I first played Superhot on the Oculus Rift back in 2014, when the new development kit with positional tracking had just come out and I was so excited to be able to move my head a whole 12 inches in virtual reality. How times have changed. As in its non-VR iteration, Superhot is a stylized first-person shooter where time moves when you do — rather than trusting twitch reflexes, you have to carefully position yourself to dodge bullets and hit enemies who appear to be made of glass. But instead of being the original game plus some head ducking, the VR version is now a balletic, absurdly fun series of full-body puzzles. Oh, and I finally found out what that goofy hand-waving GIF in the announcement post was about: sometimes you need to make time advance quickly, and twirling your controllers in the air is a good way to do it. - Adi Robertson
Robo Recall, from the same Epic Games team responsible for Oculus Rift demo Bullet Train, is about as polished of an arcade shooter as you can get in VR today. Every detail, from how you maneuver an environment using teleportation to how you reload and change weapons, has been carefully crafted and well thought out. The end result is a robot shooting exercise that succeeds in making you feel superhuman, with precise shooting controls and fluid movement letting you take on dozens of on-screen enemies in a way that never teeters into overwhelming territory. Another plus: the game, due out in 2017, will be free.
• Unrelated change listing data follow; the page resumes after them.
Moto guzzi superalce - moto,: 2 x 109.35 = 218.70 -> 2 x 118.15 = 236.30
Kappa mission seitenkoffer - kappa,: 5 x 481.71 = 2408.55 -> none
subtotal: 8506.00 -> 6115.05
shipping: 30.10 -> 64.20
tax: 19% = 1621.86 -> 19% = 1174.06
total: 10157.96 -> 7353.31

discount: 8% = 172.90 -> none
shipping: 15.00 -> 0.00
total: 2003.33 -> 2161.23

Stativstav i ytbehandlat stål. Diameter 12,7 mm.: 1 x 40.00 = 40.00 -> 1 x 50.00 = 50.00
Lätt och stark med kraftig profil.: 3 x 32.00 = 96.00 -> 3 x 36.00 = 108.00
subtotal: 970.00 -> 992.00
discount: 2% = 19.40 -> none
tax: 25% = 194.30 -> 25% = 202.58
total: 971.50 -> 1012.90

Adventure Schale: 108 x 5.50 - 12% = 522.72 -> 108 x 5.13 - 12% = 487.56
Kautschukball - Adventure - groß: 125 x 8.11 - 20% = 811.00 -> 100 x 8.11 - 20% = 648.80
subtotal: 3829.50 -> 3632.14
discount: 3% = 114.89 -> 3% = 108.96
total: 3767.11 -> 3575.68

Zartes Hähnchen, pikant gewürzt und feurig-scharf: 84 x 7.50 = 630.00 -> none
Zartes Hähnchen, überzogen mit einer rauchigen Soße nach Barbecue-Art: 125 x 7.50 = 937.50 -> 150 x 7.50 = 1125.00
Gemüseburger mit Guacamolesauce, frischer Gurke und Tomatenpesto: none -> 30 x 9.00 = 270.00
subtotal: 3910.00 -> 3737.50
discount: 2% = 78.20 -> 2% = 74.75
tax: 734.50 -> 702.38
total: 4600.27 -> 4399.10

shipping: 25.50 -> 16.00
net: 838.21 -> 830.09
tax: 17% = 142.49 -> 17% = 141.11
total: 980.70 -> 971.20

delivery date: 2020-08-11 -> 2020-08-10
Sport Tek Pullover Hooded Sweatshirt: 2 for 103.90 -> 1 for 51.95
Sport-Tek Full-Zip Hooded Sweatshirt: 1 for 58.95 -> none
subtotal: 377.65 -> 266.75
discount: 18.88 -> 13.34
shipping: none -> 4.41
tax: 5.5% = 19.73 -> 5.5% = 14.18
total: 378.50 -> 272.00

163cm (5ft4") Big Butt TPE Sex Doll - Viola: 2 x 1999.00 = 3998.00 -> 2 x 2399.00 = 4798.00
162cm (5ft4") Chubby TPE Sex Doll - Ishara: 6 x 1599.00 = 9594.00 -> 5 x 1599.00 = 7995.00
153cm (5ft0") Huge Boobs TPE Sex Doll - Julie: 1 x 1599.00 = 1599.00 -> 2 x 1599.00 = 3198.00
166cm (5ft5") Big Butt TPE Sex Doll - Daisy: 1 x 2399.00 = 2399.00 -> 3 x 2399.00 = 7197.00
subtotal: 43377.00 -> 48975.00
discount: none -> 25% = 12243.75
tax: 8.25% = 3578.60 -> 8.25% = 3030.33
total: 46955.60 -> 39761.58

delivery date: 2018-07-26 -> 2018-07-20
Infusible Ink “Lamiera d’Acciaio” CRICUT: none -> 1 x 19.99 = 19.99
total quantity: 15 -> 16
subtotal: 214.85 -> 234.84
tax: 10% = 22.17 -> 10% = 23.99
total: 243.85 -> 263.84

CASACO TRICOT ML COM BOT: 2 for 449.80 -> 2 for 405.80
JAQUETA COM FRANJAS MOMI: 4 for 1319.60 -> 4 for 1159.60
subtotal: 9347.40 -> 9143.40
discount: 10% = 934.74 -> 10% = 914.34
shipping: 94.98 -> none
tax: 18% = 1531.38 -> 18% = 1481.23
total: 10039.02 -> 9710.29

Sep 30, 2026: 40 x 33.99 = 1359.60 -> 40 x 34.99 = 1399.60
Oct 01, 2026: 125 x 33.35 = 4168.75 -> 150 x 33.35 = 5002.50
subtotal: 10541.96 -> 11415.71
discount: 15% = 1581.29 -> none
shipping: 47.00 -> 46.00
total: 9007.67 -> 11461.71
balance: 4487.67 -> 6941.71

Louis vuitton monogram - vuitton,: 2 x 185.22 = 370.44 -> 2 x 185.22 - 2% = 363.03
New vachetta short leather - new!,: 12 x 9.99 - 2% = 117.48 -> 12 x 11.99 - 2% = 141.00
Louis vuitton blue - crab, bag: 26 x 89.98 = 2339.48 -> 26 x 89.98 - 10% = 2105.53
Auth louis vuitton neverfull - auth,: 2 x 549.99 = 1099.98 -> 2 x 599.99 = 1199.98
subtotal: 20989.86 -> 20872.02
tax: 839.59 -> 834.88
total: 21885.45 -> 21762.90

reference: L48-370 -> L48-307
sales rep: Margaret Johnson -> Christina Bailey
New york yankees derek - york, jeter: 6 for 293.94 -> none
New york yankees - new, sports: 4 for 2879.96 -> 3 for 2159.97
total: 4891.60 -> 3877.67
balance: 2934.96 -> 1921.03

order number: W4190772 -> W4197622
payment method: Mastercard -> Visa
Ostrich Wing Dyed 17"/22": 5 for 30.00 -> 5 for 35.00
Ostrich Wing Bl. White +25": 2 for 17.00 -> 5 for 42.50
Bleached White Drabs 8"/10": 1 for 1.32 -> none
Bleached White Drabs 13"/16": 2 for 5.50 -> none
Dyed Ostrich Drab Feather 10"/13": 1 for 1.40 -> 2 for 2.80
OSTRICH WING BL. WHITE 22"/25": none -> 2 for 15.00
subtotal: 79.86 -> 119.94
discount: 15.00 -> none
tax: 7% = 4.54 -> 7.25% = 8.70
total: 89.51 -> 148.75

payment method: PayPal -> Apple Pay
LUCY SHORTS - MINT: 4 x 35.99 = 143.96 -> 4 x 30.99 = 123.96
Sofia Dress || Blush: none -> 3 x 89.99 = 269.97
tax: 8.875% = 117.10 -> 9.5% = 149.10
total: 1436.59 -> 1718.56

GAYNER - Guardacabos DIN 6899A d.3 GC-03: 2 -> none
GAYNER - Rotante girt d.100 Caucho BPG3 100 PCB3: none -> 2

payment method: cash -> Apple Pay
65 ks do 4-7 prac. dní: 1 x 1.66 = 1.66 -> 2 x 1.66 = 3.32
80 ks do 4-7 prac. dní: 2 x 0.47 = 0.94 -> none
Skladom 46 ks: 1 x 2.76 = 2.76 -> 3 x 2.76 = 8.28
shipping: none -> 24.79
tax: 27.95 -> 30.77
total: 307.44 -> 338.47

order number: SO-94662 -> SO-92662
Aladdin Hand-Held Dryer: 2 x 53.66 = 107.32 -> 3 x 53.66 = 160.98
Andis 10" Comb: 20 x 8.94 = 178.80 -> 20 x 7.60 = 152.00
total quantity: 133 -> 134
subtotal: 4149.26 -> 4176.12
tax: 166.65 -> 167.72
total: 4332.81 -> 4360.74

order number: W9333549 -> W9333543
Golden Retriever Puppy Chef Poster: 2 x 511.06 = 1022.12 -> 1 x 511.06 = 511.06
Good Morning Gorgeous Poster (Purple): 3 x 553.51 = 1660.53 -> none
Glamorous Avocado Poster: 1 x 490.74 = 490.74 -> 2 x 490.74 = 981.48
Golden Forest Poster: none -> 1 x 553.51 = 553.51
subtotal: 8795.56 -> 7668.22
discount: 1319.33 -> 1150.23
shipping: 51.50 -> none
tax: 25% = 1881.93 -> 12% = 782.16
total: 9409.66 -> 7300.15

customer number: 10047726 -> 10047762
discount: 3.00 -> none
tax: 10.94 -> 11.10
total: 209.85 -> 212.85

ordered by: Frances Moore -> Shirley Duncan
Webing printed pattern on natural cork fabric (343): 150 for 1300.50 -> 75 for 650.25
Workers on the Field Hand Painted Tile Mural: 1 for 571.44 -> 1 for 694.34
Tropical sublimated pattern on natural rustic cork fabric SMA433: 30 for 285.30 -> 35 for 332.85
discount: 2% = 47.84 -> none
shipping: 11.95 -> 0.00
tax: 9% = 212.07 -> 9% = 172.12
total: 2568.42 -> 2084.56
One unique trick Epic pulls off here is VR movement. Because the Oculus Touch system is designed to be used with as little as two cameras, it doesn’t support the same kind of full body locomotion as HTC’s Vive. To solve that,Robo Recall builds on Bullet Train’s teleportation system by now letting you warp almost anywhere on screen. By rotating the Touch’s left thumbstick, you can also change which direction you’re facing when you reappear. This made taking down Robo Recall demo’s boss — a hulking mech suit with two weak spots at its knees — much easier, as I could warp around it endlessly as it struggled to keep up. -Nick Statt
One of the more alarming VR experiences I’ve endured of late is floating in zero-gravity in Lone Echo’s outdoor space station. The narrative exploration game’s clever trick for traversing VR worlds is to force your body into constant motion. That means you’ll rely on small bursts of air from your suit, generated by pressing buttons on the Oculus Touch controllers, to direct yourself when you’re floating hands-free.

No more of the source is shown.